__THE TASK__. Count up the lines below that hold "York", then give that count by itself.

__EXTRACTED ENTRIES__.

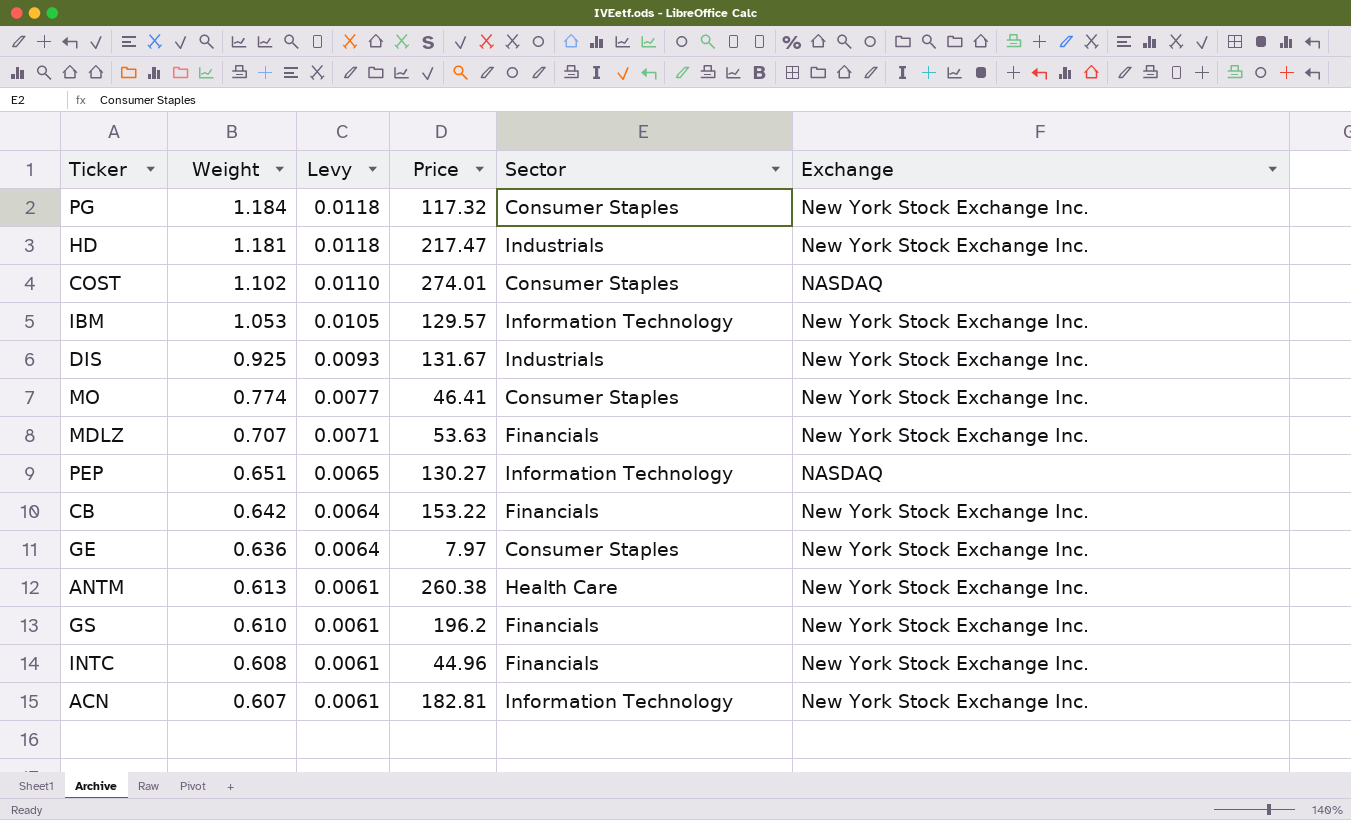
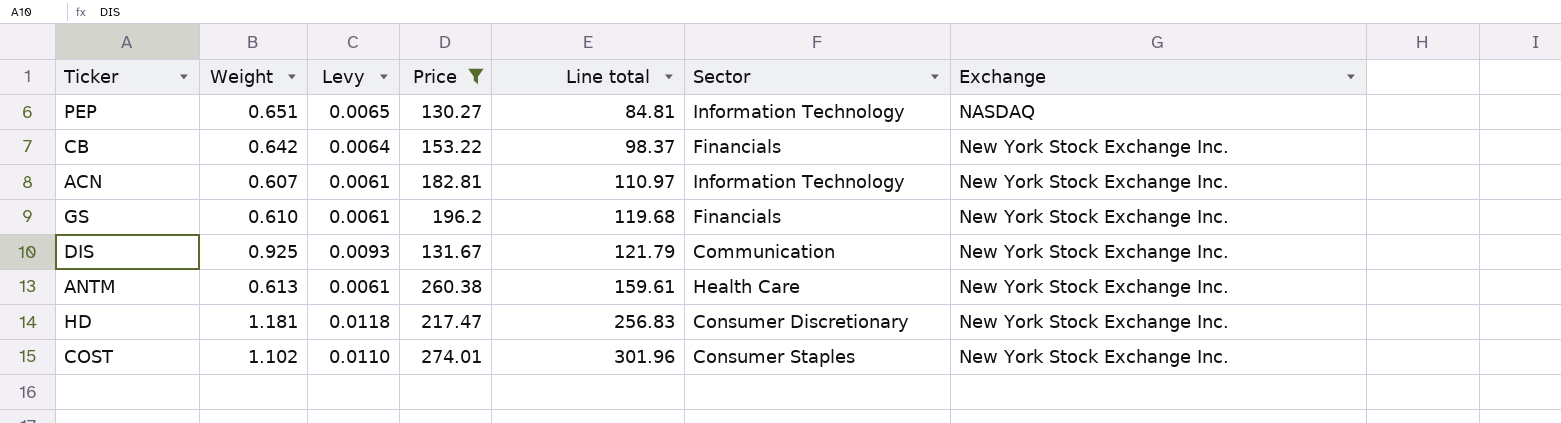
filter: none -> Price >= 130.27
row order: Weight descending -> Line total ascending
column Line total | formula: none -> [Weight] * [Price]
DIS | Sector: Industrials -> Communication
HD | Sector: Industrials -> Consumer Discretionary
COST | Exchange: NASDAQ -> New York Stock Exchange Inc.

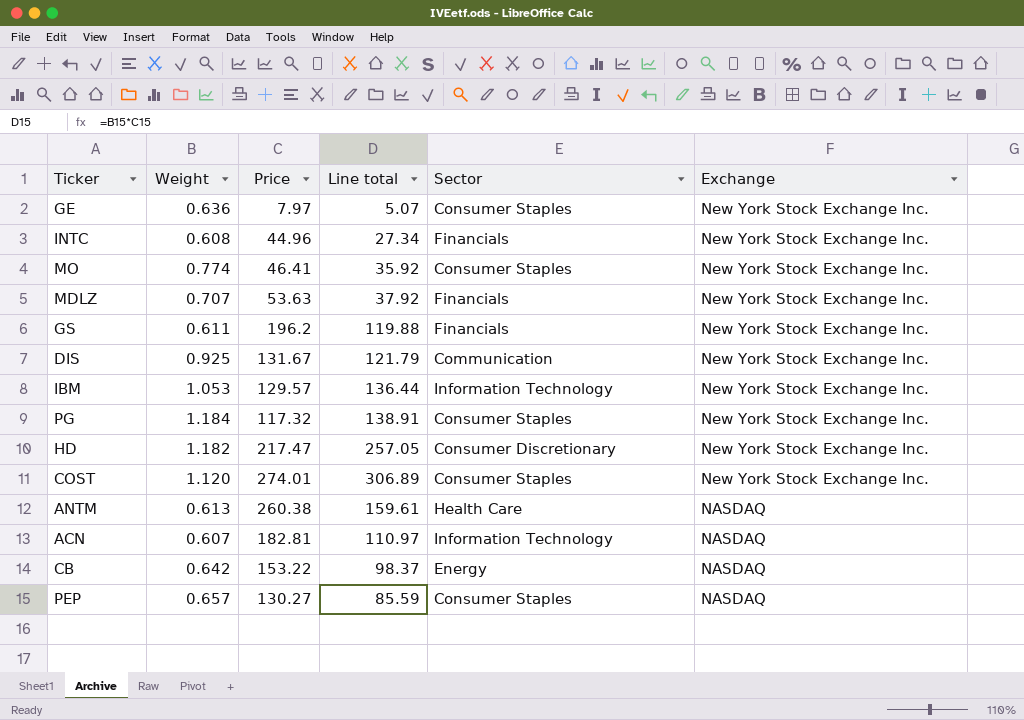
filter: Price >= 130.27 -> none
row order: Line total ascending -> Exchange descending
column Levy | formula: [Weight] * 0.01 -> none
GS | Weight: 0.610 -> 0.611
GS | Line total: 119.68 -> 119.88
HD | Weight: 1.181 -> 1.182
HD | Line total: 256.83 -> 257.05
COST | Weight: 1.102 -> 1.120
COST | Line total: 301.96 -> 306.89
ANTM | Exchange: New York Stock Exchange Inc. -> NASDAQ
ACN | Exchange: New York Stock Exchange Inc. -> NASDAQ
CB | Sector: Financials -> Energy
CB | Exchange: New York Stock Exchange Inc. -> NASDAQ
PEP | Weight: 0.651 -> 0.657
PEP | Line total: 84.81 -> 85.59
PEP | Sector: Information Technology -> Consumer Staples

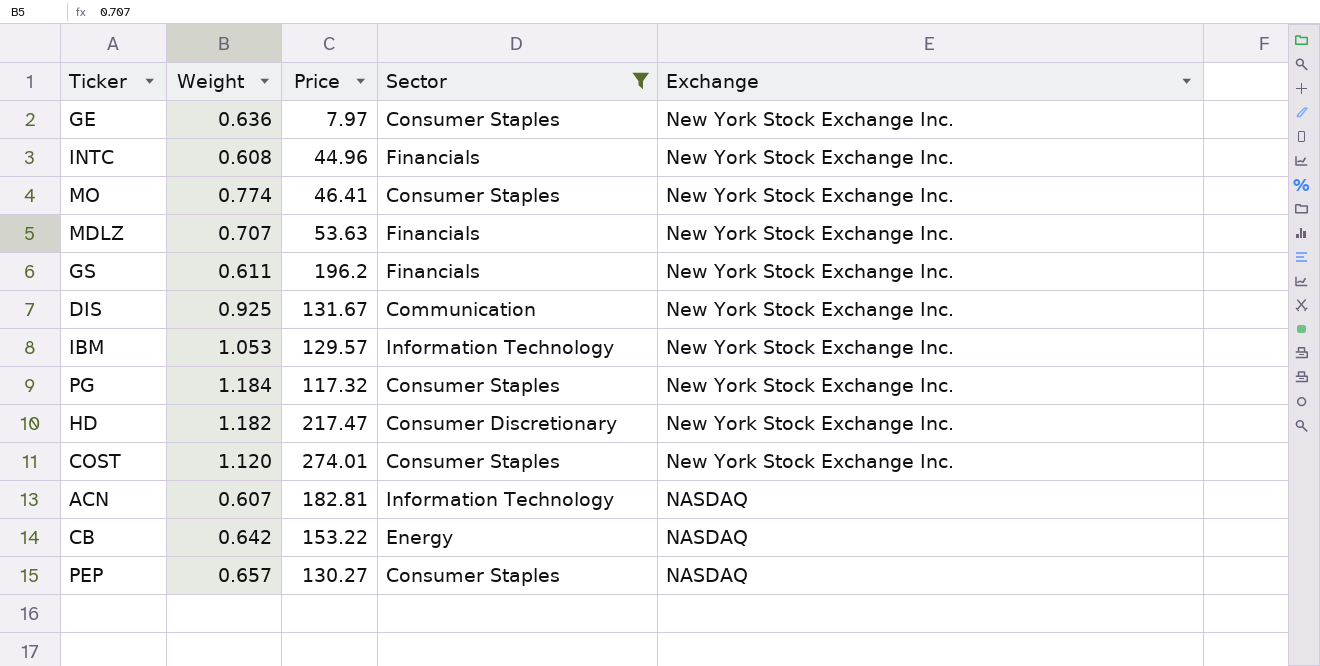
filter: none -> Sector != Health Care
column Line total | formula: [Weight] * [Price] -> none

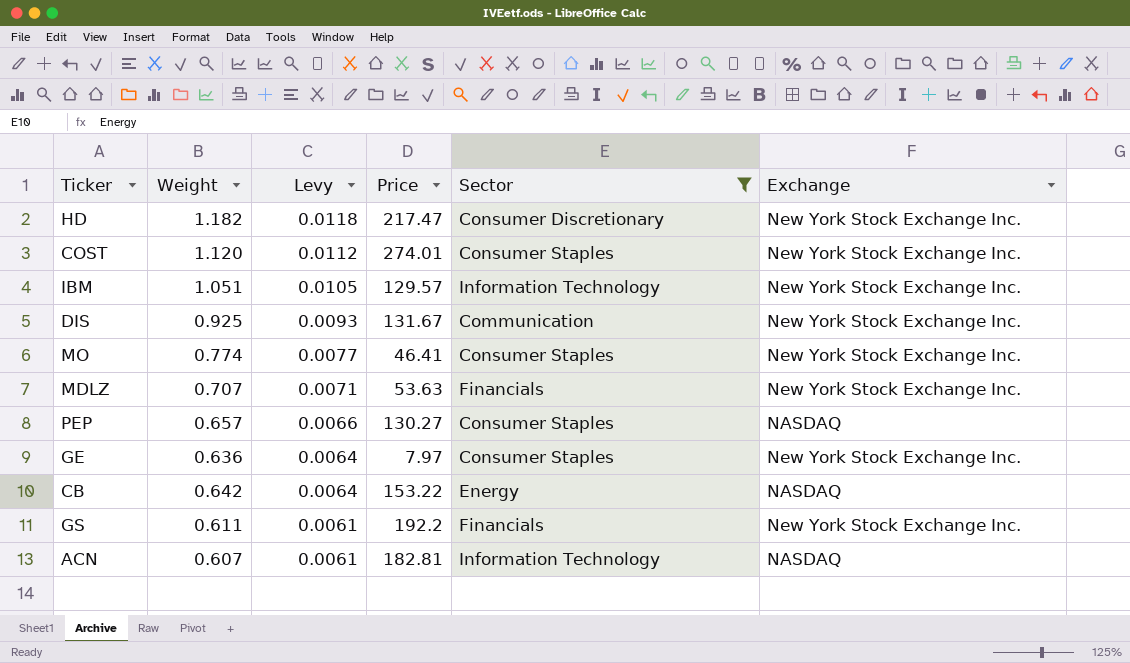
row order: Exchange descending -> Levy descending
column Levy | formula: none -> [Weight] * 0.01
row INTC: 0.608 | 44.96 | Financials | New York Stock Exchange Inc. -> none
row PG: 1.184 | 117.32 | Consumer Staples | New York Stock Exchange Inc. -> none
IBM | Weight: 1.053 -> 1.051
GS | Price: 196.2 -> 192.2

__ANSWER FOR THIS EXERCISE__. 6